The place where bleach “cures” autism and vaccines spread epidemics

Platforms such as Facebook and YouTube are failing to combat the spread of disinformation about health and hoax remedies for conditions

A woman does a YouTube search for cancer cures.
A woman does a YouTube search for cancer cures.Gema García
Javier Salas

There is a place where cancer can be cured in just 42 hours and where all the doctors in the world are conspiring to deceive the population. It is a place where you can “cure” autism with bleach, and where vaccines, far from preventing epidemics, actually spread them.

This place is called social media, where a losing battle is being waged on a daily basis against dangerous health hoaxes and misinformation. In Spain, the internet is the second most important source of information on pseudotherapies, and two-thirds of citizens go online to read up on health issues.

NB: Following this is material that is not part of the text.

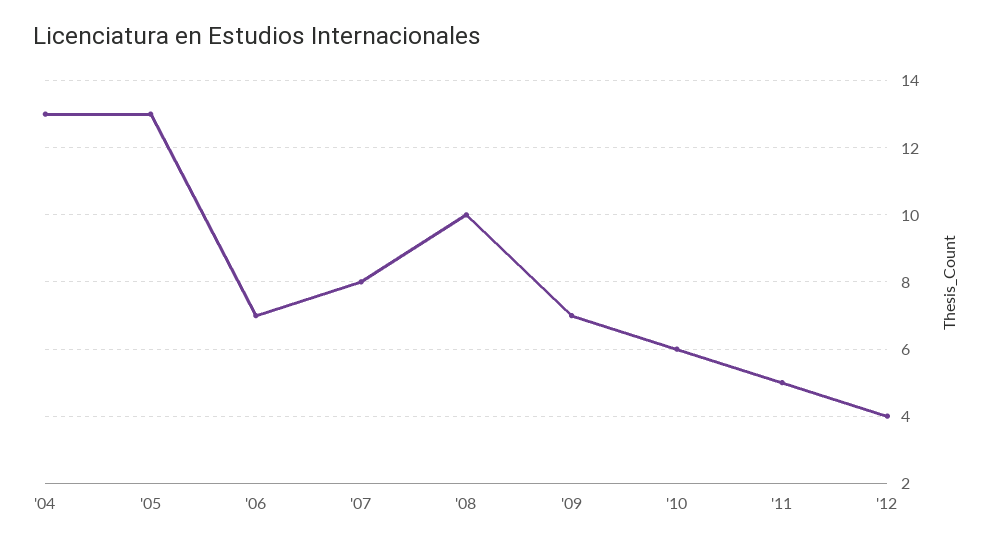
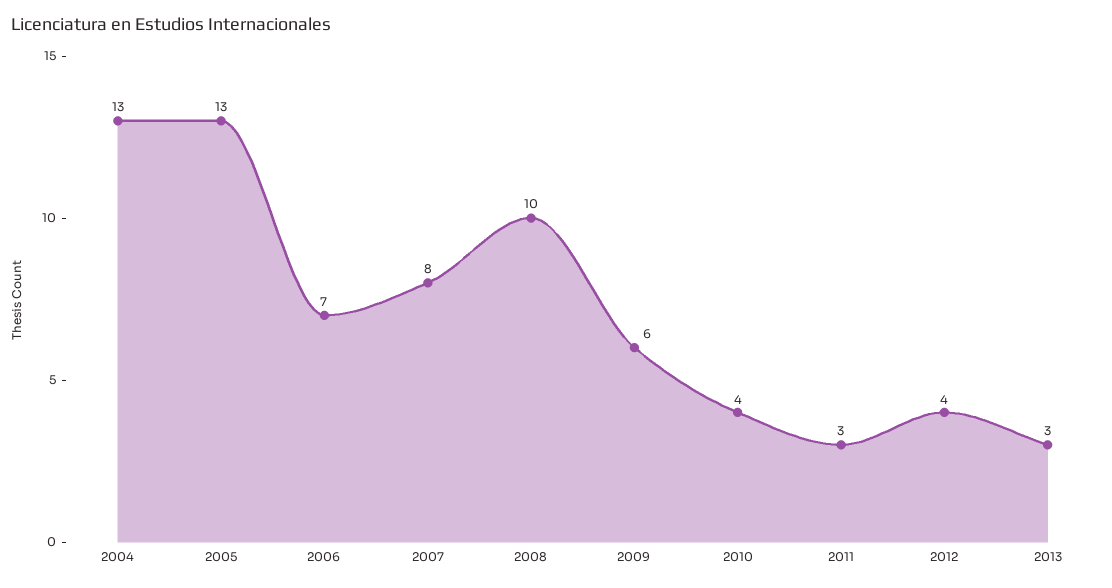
'09: 7 -> 6
'10: 6 -> 4
'11: 5 -> 3
2013: none -> 3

There are many statements to the effect that action is going to be taken, but we are not seeing very many results

Carlos Mateos, #SaludSinBulos

Recent studies show that much of the health information available online is false. And in some cases, this misleading information is intentional. Despite this, major social media companies are allowing much of this toxic content to remain available, citing freedom of expression and their own ambiguous content-removal policies.

A joint report by the Medical Association of Barcelona, the Catalan health department and the Audiovisual Council of Catalonia analyzed 14 videos available on YouTube that make particularly dangerous assertions about health, and which have collectively been viewed more than 25 million times.

One of these videos, obtained by typing the words “cure” and “cancer” in the search box, states that cancer can be cured in 42 hours using beet juice.

Josep Pàmies' Facebook page promoting the banned substance MMS.
Josep Pàmies' Facebook page promoting the banned substance MMS.

The study, presented two weeks ago, said that 74% of the top 50 results that came up using those search terms contained similar false claims and other pseudoscientific messages.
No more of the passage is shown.